In the most mundane moments, like while waiting for a red light to turn green, I remember something you said to me. The thoughts hit me unexpectedly. The other day I remembered that you told me you loved the scattering of my freckles across my body, something no one else has ever pointed out. This continued to remind me of other aspects of you that I was infatuated by: you looked for details, had an artistic eye, and never ceased to surprise me even with the simplest things. For a while after we ended, I despised my freckles since they began to remind me of you.
I continue to lay next to other guys, can feel their skin against my back as we sleep. I find myself pretending each one is you but then I emerge from that foggy state where all is well and roll over only to realize he is not you, nothing like you, never could be like you. I try to escape that nagging comedown with kisses, by spitting the memories I have of you and all things you said to me into his mouth.
In an attempt to rid myself of you, I find myself in an endless cycle of memories, and these moments will forever remain as that. I am cut with the fact you don’t have a desire to see my face again or rekindle what we had. You thought I created an idea of who you were, one that you could not live up to, but I continuously denied it. I realize now I did idealize you in my mind as perfection.
This is where I went wrong.
I placed you on a pedestal, but the real you didn’t disappoint me either. Maybe this is why I haven’t gotten over you, my reconciliation of the ideal with the real fighting it out over the truth. I have a tendency to desire what I can’t have. Since you won’t accept my love, I begin to want you more and more, until the only thing that’s left of you is idea. I find it fascinating that I am able to realize the flaws of this in my mind, and the way we mistreated each other, and still feel heartbroken by your absence.

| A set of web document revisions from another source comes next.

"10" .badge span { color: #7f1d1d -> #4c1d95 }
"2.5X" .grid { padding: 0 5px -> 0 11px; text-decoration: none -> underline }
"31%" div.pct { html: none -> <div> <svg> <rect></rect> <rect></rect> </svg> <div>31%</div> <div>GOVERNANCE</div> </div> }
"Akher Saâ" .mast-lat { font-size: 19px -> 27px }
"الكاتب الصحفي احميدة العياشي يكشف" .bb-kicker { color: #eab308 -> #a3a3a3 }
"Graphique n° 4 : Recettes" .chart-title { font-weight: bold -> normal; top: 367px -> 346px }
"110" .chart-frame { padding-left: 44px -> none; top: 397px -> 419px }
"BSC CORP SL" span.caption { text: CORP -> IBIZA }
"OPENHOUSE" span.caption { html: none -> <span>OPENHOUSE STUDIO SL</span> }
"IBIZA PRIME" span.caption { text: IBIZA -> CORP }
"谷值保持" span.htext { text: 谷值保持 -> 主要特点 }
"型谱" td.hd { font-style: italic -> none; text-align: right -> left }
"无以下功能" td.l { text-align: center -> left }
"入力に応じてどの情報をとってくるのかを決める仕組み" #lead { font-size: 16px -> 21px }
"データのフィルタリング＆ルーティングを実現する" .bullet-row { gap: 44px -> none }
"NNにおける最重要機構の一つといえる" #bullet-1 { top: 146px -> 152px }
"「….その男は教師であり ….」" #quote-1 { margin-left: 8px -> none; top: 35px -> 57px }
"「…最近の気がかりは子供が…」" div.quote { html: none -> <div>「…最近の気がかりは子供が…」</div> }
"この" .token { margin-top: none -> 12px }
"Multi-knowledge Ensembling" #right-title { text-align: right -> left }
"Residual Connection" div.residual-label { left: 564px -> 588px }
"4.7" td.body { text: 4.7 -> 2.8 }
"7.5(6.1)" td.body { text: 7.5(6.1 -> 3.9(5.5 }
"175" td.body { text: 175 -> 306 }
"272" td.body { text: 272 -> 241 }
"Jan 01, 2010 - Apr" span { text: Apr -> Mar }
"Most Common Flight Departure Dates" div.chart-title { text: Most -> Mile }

But I hope someone will love me back the way I thought I loved you. I hope somebody will realize that there are parts of me that are flawed, and will smooth them over in the name of love. Until then, I’ll compare everyone to the idea of you and they will continue to fall short, and maybe that is for the better. I don’t want to need teach them how to count my freckles, to genuinely laugh at my pathetic musings, to compose words in a way to make everything sound profound, and tap the rhythm of their favorite song on my shoulder blades to wake me up. Those were things you somehow instinctively knew to do in order to make me fall for you, but I suppose if someone else were to do those things, I’d fall for them, too.
Eventually, this heartbreak and self-pity will all be behind me, as it has times before; one day, it will be a memory itself, another lesson. But as it stands, it feels like overwhelming distress. How we choose to deal with the process of gluing the pieces of our hearts back together varies from person to person. Some choose to wallow, some are not fazed, some choose to find other outlets to source the pain. Yet still, we are united by this. Still, we know heartbreak. Still, we all go through this at one point in our lives.
Why is it when your heart breaks, just as it happens to humans every day, we feel so alone in one of the most common things we share?
Because in the pain, it brings us all together through its inspiration to songs, literature, and film that show heartbreak is timeless. Heartbreak can teach us empathy and compassion for other people. It can teach us to move on, how to love better and longer, to fix our mistakes and our wrongdoings. We can become stronger individuals and realize our worth is greater than being part of a pair. Maybe this painful thing is actually quite great. Maybe this painful thing shouldn’t be seen as a reason to fear love, but instead inspire us to love again, and again.